Cost of Cloud for High-Availability Applications
Shortly after contracting with a cloud service provider, a bill arrives that causes sticker shock. There are unexpected and seemingly excessive charges. Those responsible seem unable to explain how this could have happened. The situation is urgent because the amount threatens to bust the IT budget unless cost-saving changes are made immediately. So how do we manage the Cost of Cloud for High-Availability Applications?
This cloud services sticker shock is often caused by mission-critical database applications. Especially these tend to be the most costly for a variety of reasons. These applications need to run 24/7. They require redundancy, which involves replicating the data and provisioning standby server instances. Data replication requires data movement, including across the wide area network (WAN). And providing high availability can result in higher costs to license Windows to get Windows Server Failover Clustering (versus using free open source Linux), or to license the Enterprise Edition of SQL Server to get Always On Availability Groups.
Before offering suggestions for managing Cost of Cloud for High-Availability Applications, it is important to note that the goal here is not to minimize those costs. But instead to optimize the price/performance for each application. In other words, it is appropriate to pay more when provisioning resources for those applications that require higher uptime and throughput performance. It is also important to note that a hybrid cloud infrastructure—with applications running in whole or in part in both the private and public cloud—will likely be the best way to achieve optimal price/performance.

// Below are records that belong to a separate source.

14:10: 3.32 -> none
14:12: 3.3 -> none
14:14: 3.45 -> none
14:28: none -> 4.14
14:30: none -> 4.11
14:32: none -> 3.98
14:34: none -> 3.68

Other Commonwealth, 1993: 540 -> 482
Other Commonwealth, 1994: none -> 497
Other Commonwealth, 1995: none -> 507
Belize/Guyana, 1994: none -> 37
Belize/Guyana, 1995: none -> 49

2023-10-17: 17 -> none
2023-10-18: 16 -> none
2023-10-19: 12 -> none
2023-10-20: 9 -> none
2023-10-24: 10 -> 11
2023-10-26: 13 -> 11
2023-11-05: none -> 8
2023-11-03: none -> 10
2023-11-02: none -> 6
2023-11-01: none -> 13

Understanding Cloud Service Provider Business And Pricing Models
The sticker shock experience demonstrates the need to thoroughly understand how cloud services are priced and managing Cost of Cloud for High-Availability Applications. Only then can the available services be utilized in the most cost-effective manner.
All cloud service providers (CSPs) publish their pricing. Unless specified in the service agreement, that pricing is constantly changing. All hardware-based resources, including physical and virtual compute, storage, and networking services, inevitably have some direct or indirect cost. These are all based to some extent on the space, power, and cooling these systems consume. For software, open source is generally free. But all commercial operating systems and/or application software will incur a licensing fee. And be forewarned that some software licensing and pricing models can be quite complicated. So be sure to study them carefully.

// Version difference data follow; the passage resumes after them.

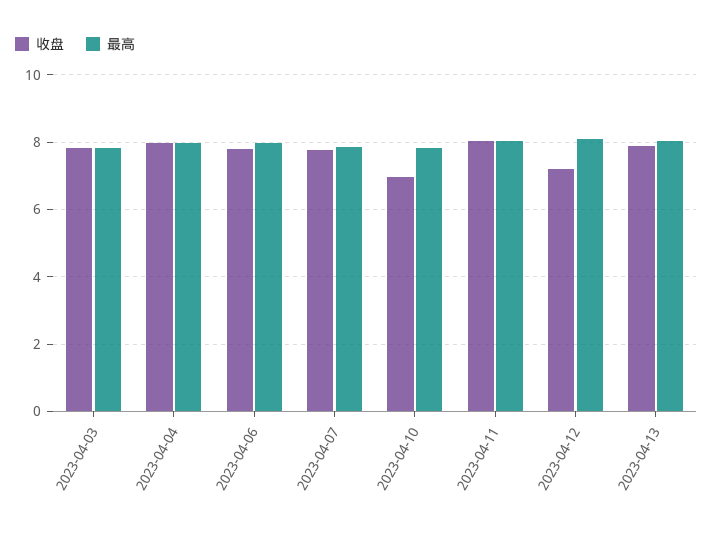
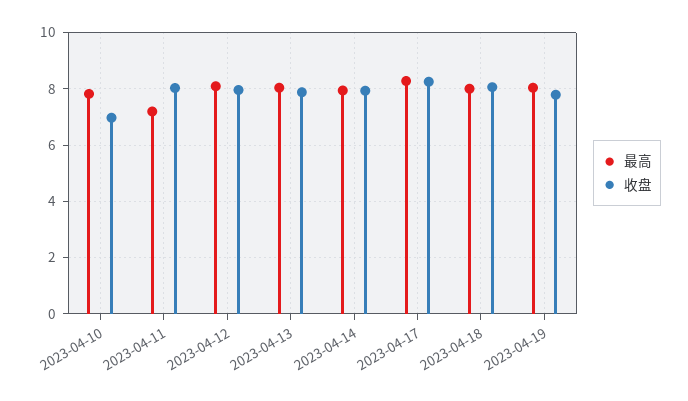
收盘, 2023-04-03: 7.8 -> none
最高, 2023-04-03: 7.8 -> none
收盘, 2023-04-04: 8 -> none
最高, 2023-04-04: 8 -> none
收盘, 2023-04-06: 7.8 -> none
最高, 2023-04-06: 8 -> none
收盘, 2023-04-07: 7.8 -> none
最高, 2023-04-07: 7.8 -> none
最高, 2023-04-11: 8 -> 7.25
收盘, 2023-04-12: 7.2 -> 8
最高, 2023-04-14: none -> 8
收盘, 2023-04-14: none -> 8
最高, 2023-04-17: none -> 8.25
收盘, 2023-04-17: none -> 8.25
最高, 2023-04-18: none -> 8
收盘, 2023-04-18: none -> 8
最高, 2023-04-19: none -> 8
收盘, 2023-04-19: none -> 7.75

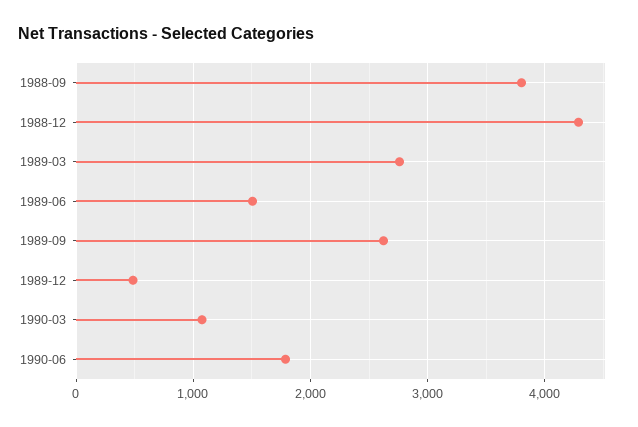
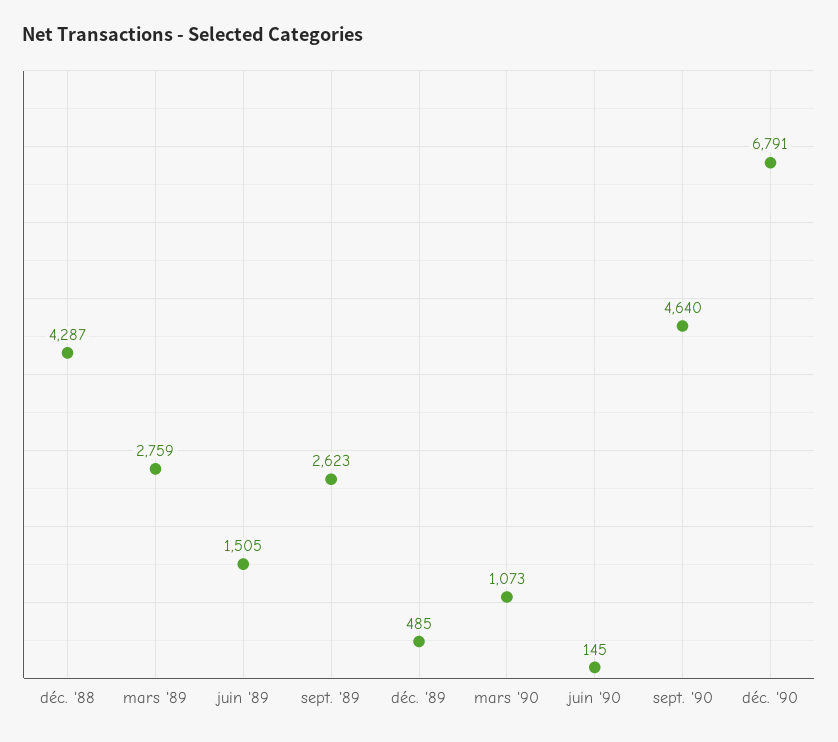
1988-09: 3800 -> none
1990-06: 1800 -> 145
sept. '90: none -> 4640
déc. '90: none -> 6791

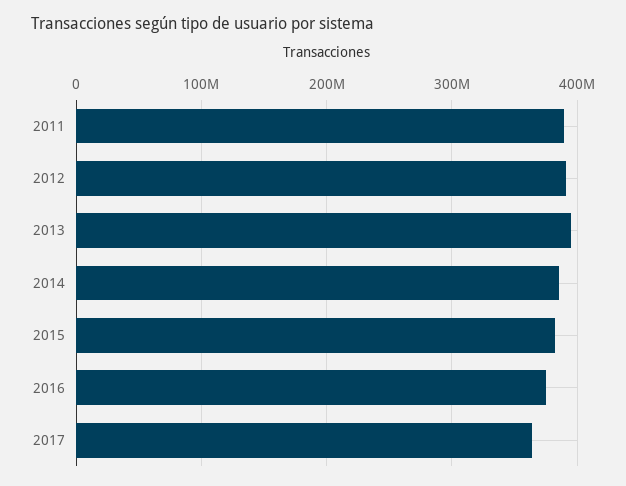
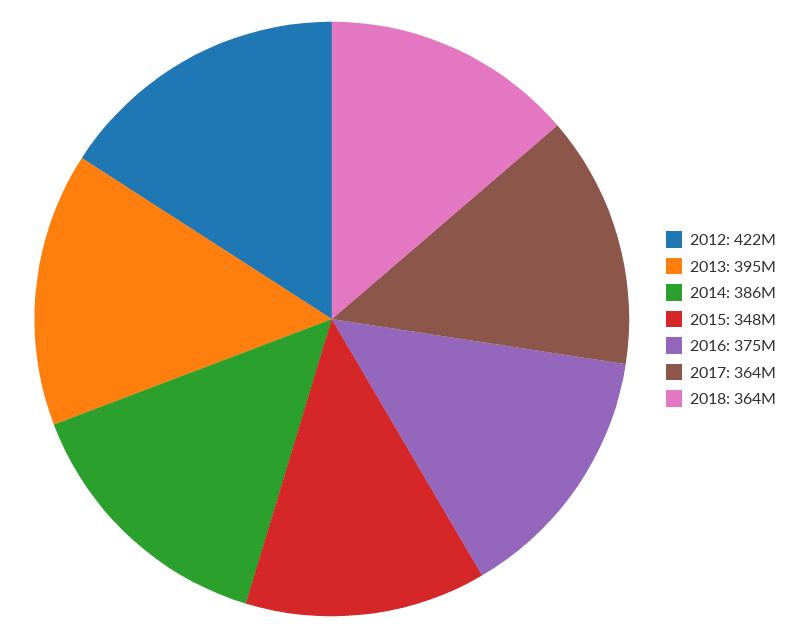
2011: 390000000 -> none
2012: 390000000 -> 422000000
2015: 380000000 -> 348000000
2018: none -> 364000000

In addition to these basic charges for hardware and software, there are potential á la carte costs for various value-added services. This includes security, load-balancing, and data protection provisions. There may also be “hidden” costs for I/O to storage or among distributed microservices, or for peak utilization that occurs only rarely during “bursts.”
Because every CSP has its own unique business and pricing model, the discussion here must be generalized. And, in general, the most expensive resources involve compute, software licensing, and data movement. Together they can account for 80% or more of the total costs. Data movement might also incur separate WAN charges that are not included in the bill from the CSP.
Storage and networking within the CSP’s infrastructure are usually the least costly resources. Solid state drives (SSDs) normally cost more than spinning media on a per-terabyte basis. But SSDs also deliver superior performance, so their price/performance may be comparable or even better. And while moving data back to the enterprise can be expensive, moving data from the enterprise to the public cloud can usually be done cost-free (notwithstanding the separate WAN charges).
Formulating Strategies For Optimizing Price/Performance
Covering the Cost of Cloud for High-Availability Applications needs meticulous checks. Here are some suggestions for managing resource utilization in the public cloud in ways that can lower costs while maintaining appropriate service levels for all applications. This include those that require mission-critical, high uptime and throughput.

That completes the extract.